With additional shooters on hand to make certain the “job” was done right, the murders of Smith in Alaska and now Morton-Watt in the Old Bell Tavern seemed anything but simple. Though vaguely disguised as revenge-killings, I believed that one would be hard-pressed not to call them what they really were - “assassinations”.

It made complete sense to me, and in the taxi I offered my interpretation to Holmes.

“Coincidence,” he snapped.

“I thought detectives don’t believe in coincidences.”

“As a general rule, Watson, that is the case. But have you forgot the investigation of the man called Black Peter, which you yourself recorded? Though the initials, ‘P.C.’, were found on the sealskin tobacco-pouch in Black Peter’s cabin, they turned out to belong not to Peter Carey but to Patrick Cairns.

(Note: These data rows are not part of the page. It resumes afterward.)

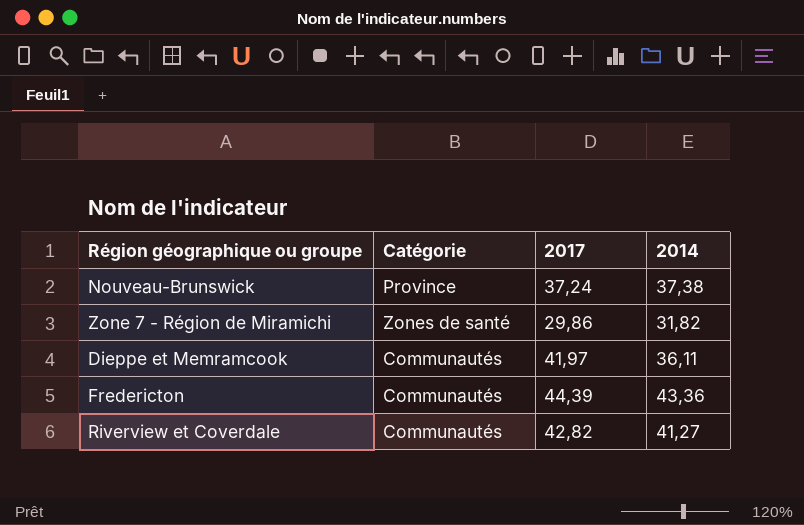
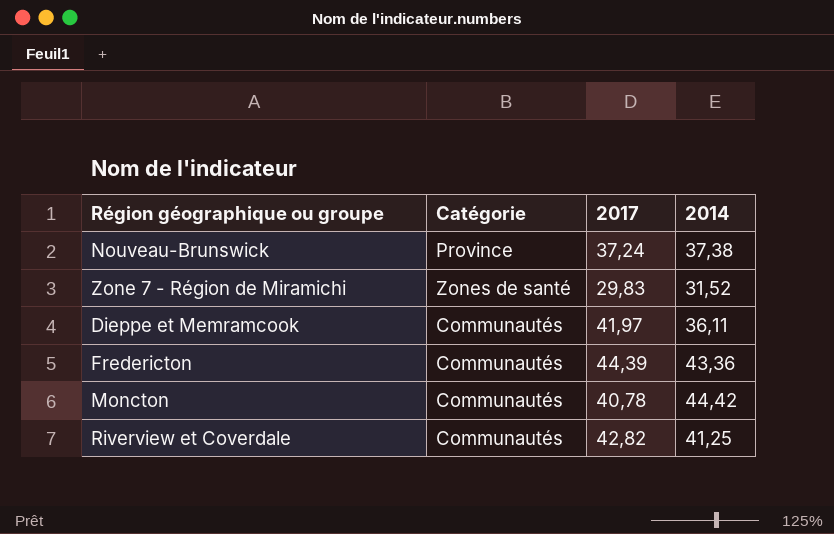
Zone 7 - Région de Miramichi | 2017: 29,86 -> 29,83
Zone 7 - Région de Miramichi | 2014: 31,82 -> 31,52
row Moncton: none -> Communautés | 40,78 | 44,42
Riverview et Coverdale | 2014: 41,27 -> 41,25

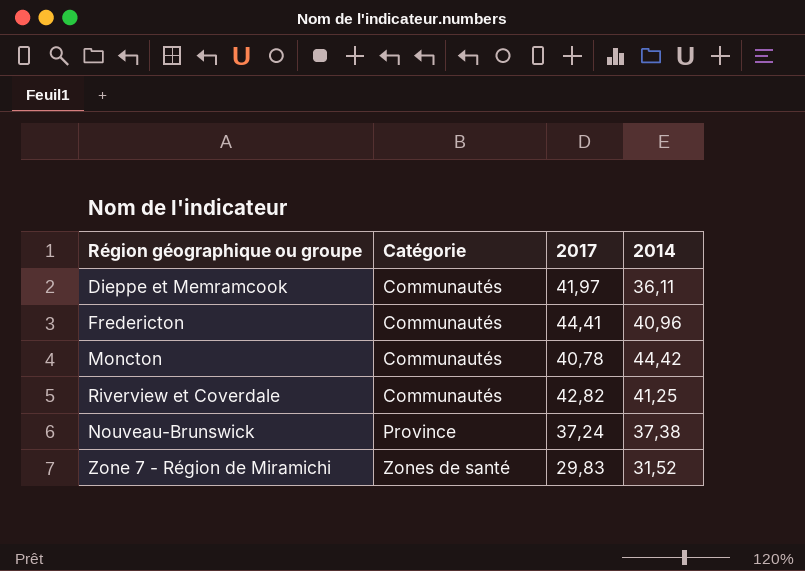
row order: none -> Catégorie ascending
Fredericton | 2017: 44,39 -> 44,41
Fredericton | 2014: 43,36 -> 40,96

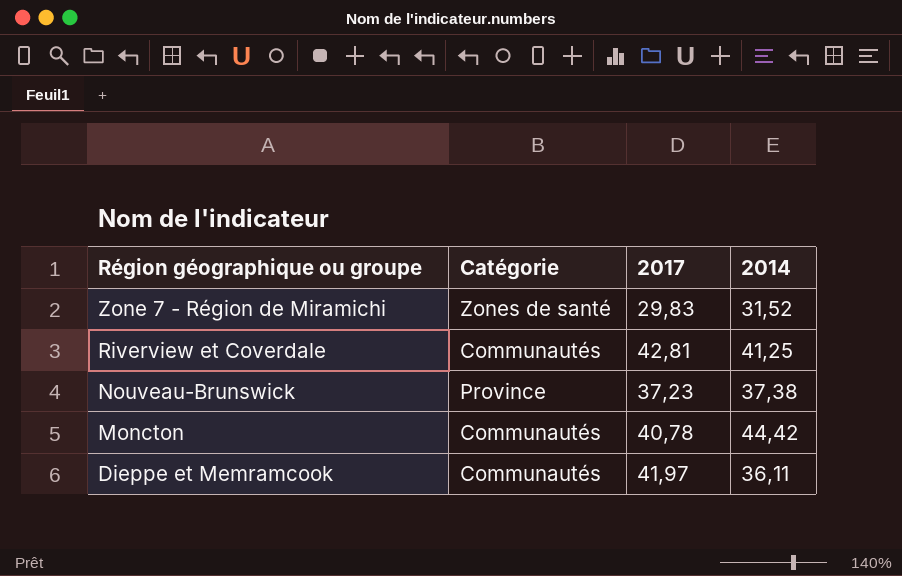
row order: Catégorie ascending -> Région géographique ou groupe descending
row Fredericton: Communautés | 44,41 | 40,96 -> none
Riverview et Coverdale | 2017: 42,82 -> 42,81
Nouveau-Brunswick | 2017: 37,24 -> 37,23

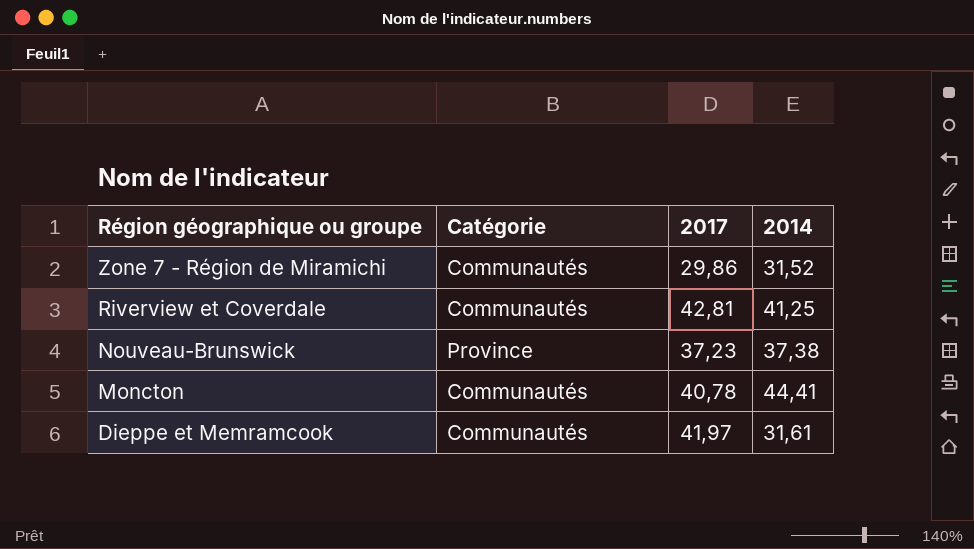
Zone 7 - Région de Miramichi | Catégorie: Zones de santé -> Communautés
Zone 7 - Région de Miramichi | 2017: 29,83 -> 29,86
Moncton | 2014: 44,42 -> 44,41
Dieppe et Memramcook | 2014: 36,11 -> 31,61

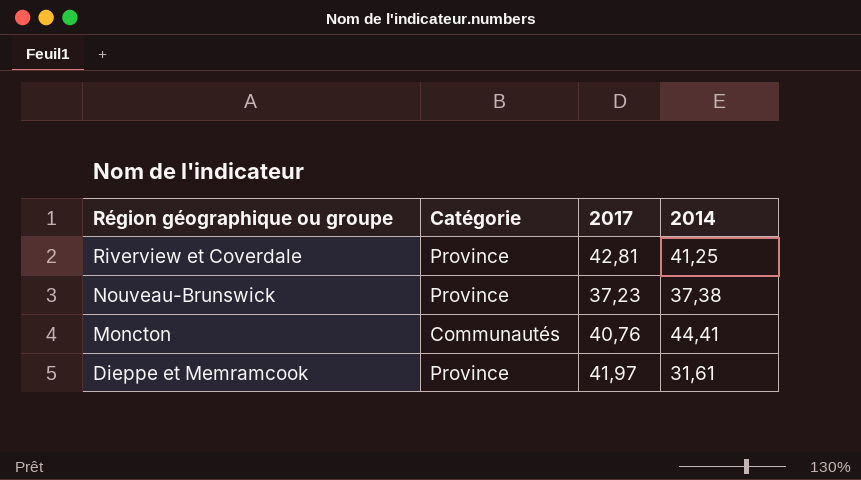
row Zone 7 - Région de Miramichi: Communautés | 29,86 | 31,52 -> none
Riverview et Coverdale | Catégorie: Communautés -> Province
Moncton | 2017: 40,78 -> 40,76
Dieppe et Memramcook | Catégorie: Communautés -> Province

Had friend Hopkins recognised the simple coincidence in the matter, he himself might have cornered the true murderer.”

“But surely, Holmes, that was different. It was but a minor point in a single crime. In this case we’re discussing a series of murders with multiple similarities. In such instances, dismissing the presence of coincidences could be fatal.”

“Perhaps - but one must be careful. It is the seductive nature of coincidence, old fellow, that enables visionaries to concoct the most fantastical of conspiracy theories. What’s next? Are you going to tell me that the Assassination Bureau miraculously conspired to run the Titanic into an iceberg? How many times must I say it? The Assassination Bureau is a fiction, Watson. For me to believe in it, you’ll have to produce the evidence that proves its existence; and, mind you, I don’t think you’ll be getting any help to do so from your friends at Scotland Yard.”

His remonstrance to the contrary, I refused to be put off. “I take it, then,” said I defiantly, “that you still won’t warn your brother.”

He will tell you the same thing I just did, old fellow: without sound facts to prove it, no conspiracy exists.”

So ended our discussion - but not my own newfound certainty. I remained fully convinced that there was more to these murders than Holmes was willing to admit. A quiet tension hovered over our dinner that evening. Breakfast the next morning was similar. In the end, I offered Holmes a grim farewell as he secured a taxi for Victoria and effected his return to Sussex. By that time, at least, the rain had ended.